[PROBLEM REQUIREMENTS]: In the records, find each line where "gradient" occurs, and copy it.

#####

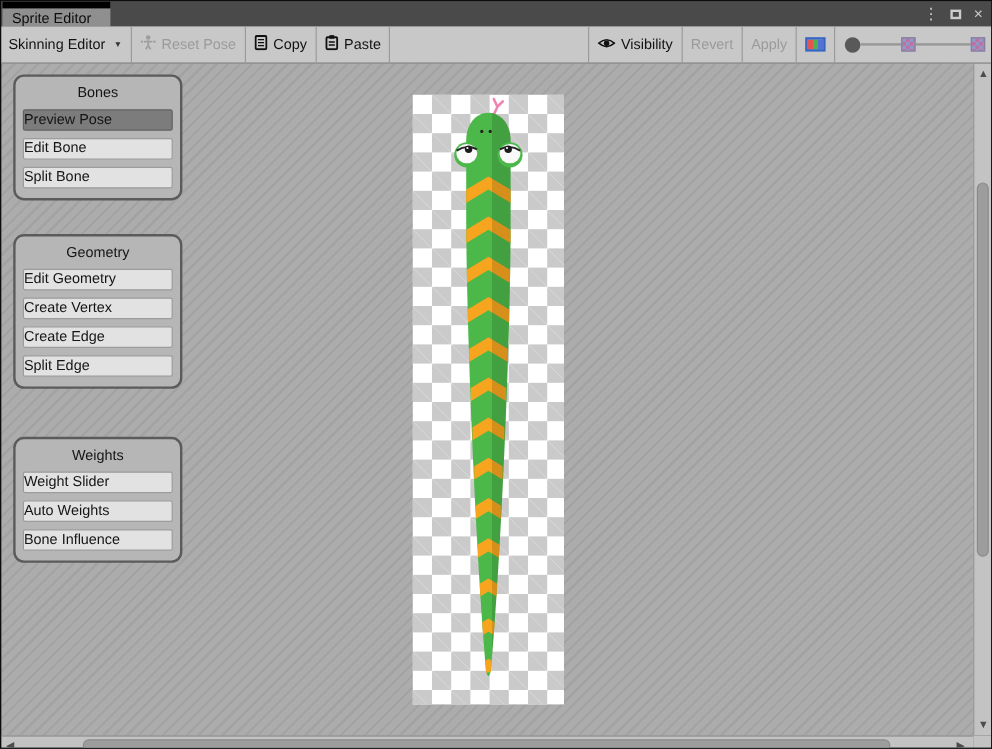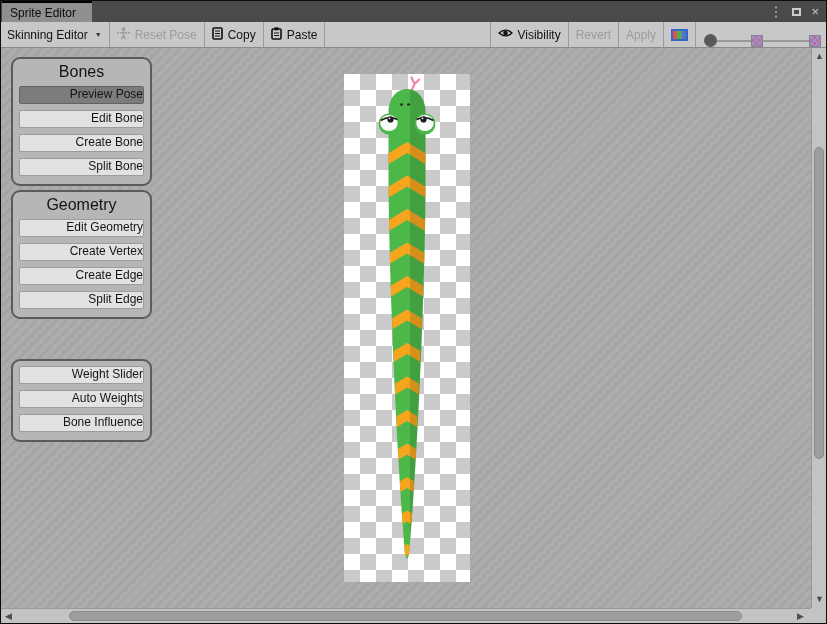--- a/index.html
+++ b/index.html
@@ -5,34 +5,34 @@
   html,body { margin:0; padding:0; background:#2b2b2b; }
   * { box-sizing:border-box; font-family:"Liberation Sans", sans-serif; }
   .window {
     position:relative; width:827px; height:624px;
     background:#4a4a4a; border:1px solid #0c0c0c; overflow:hidden;
   }
   
   .titlebar { position:relative; height:21px; background:#4a4a4a; }
   .tab {
     position:absolute; left:1px; top:0; width:90px; height:21px;
-    background:#8f8f8f; border-top:2px solid #000000;
+    background:#8f8f8f; border-top:6px solid #000000;
     display:flex; align-items:center; padding-left:8px;
     font-size:12px; color:#0d0d0d; cursor:default;
   }
   .win-controls {
     position:absolute; right:7px; top:0; height:21px;
     display:flex; align-items:center; gap:10px; color:#cdcdcd;
   }
   .win-btn { font-size:13px; line-height:1; cursor:default; }
   .max-box { display:inline-block; width:9px; height:8px; border:2px solid #cdcdcd; }
   
   .toolbar {
-    height:26px; background:#c8c8c8; border-bottom:1px solid #8a8a8a;
-    display:flex; align-items:flex-end; font-size:12px; color:#121212;
+    height:31px; background:#c8c8c8; border-bottom:1px solid #8a8a8a;
+    display:flex; align-items:center; font-size:12px; color:#121212;
     padding:0 3px; position:relative;
   }
   .tb-item { display:flex; align-items:center; gap:5px; padding:0 7px; height:100%; white-space:nowrap; }
   .tb-item.first { padding-left:3px; }
   .tb-sep { width:1px; height:100%; background:#9c9c9c; flex:0 0 auto; }
   .tb-spacer { flex:1; }
   .disabled { color:#9b9b9b; }
   .caret { font-size:7px; color:#333; margin-left:2px; }
   .rgb-swatch {
     width:17px; height:12px; border:2px solid #3566c4;
@@ -55,25 +55,25 @@
   .hatch {
     position:absolute; left:0; top:0; width:810px; height:560px;
     background:repeating-linear-gradient(135deg,#a3a3a3 0 2px,#acacac 2px 7px);
   }
   
   .panel {
     position:absolute; left:10px; width:141px;
     background:#b6b6b6; border:2px solid #5b5b5b; border-radius:9px;
     padding:5px 0 2px;
   }
-  .panel-title { text-align:center; font-size:16px; color:#141414; height:16px; line-height:16px; margin-bottom:6px; }
+  .panel-title { text-align:center; font-size:12px; color:#141414; height:16px; line-height:16px; margin-bottom:6px; }
   .panel-btn {
     width:125px; height:18px; margin:0 auto 6px;
     background:#e2e2e2; border:1px solid #9c9c9c; border-radius:2px;
-    font-size:12px; color:#141414; text-align:right; line-height:15px; cursor:default;
+    font-size:12px; color:#141414; text-align:left; line-height:15px; cursor:default;
   }
   .panel-btn.active { background:#7c7c7c; border-color:#636363; }
   
   .canvas {
     position:absolute; left:343px; top:26px; width:126px; height:508px;
     background-color:#ffffff;
     background-image:
       linear-gradient(45deg,#cacaca 25%,transparent 25%,transparent 75%,#cacaca 75%),
       linear-gradient(45deg,#cacaca 25%,transparent 25%,transparent 75%,#cacaca 75%);
     background-size:32px 32px; background-position:0 0,16px 16px;
@@ -201,33 +201,33 @@
     </div>
   </div>
 
   <div class="main">
     <div class="hatch"></div>
 
     <div class="panel" style="top:9px">
       <div class="panel-title">Bones</div>
       <div class="panel-btn active">Preview Pose</div>
       <div class="panel-btn">Edit Bone</div>
-      <div class="panel-btn">Create Bone</div>
       <div class="panel-btn">Split Bone</div>
     </div>
 
     <div class="panel" style="top:142px">
       <div class="panel-title">Geometry</div>
       <div class="panel-btn">Edit Geometry</div>
       <div class="panel-btn">Create Vertex</div>
       <div class="panel-btn">Create Edge</div>
       <div class="panel-btn">Split Edge</div>
     </div>
 
     <div class="panel" style="top:311px">
+      <div class="panel-title">Weights</div>
       <div class="panel-btn">Weight Slider</div>
       <div class="panel-btn">Auto Weights</div>
       <div class="panel-btn">Bone Influence</div>
     </div>
 
     <div class="canvas">
       <svg width="126" height="508" viewBox="0 0 126 508">
         <defs>
           <clipPath id="bodyClip">
             <path d="M63,15 C53,15 44.5,24 44.5,38 L44.5,105 C45,210 53,390 61,480 Q63,489 65,480 C73,390 81.5,210 81.5,105 L81.5,38 C81.5,24 73,15 63,15 Z"></path>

#####

[YOUR SOLUTION]:
     background:repeating-linear-gradient(135deg,#a3a3a3 0 2px,#acacac 2px 7px);
       linear-gradient(45deg,#cacaca 25%,transparent 25%,transparent 75%,#cacaca 75%),
       linear-gradient(45deg,#cacaca 25%,transparent 25%,transparent 75%,#cacaca 75%);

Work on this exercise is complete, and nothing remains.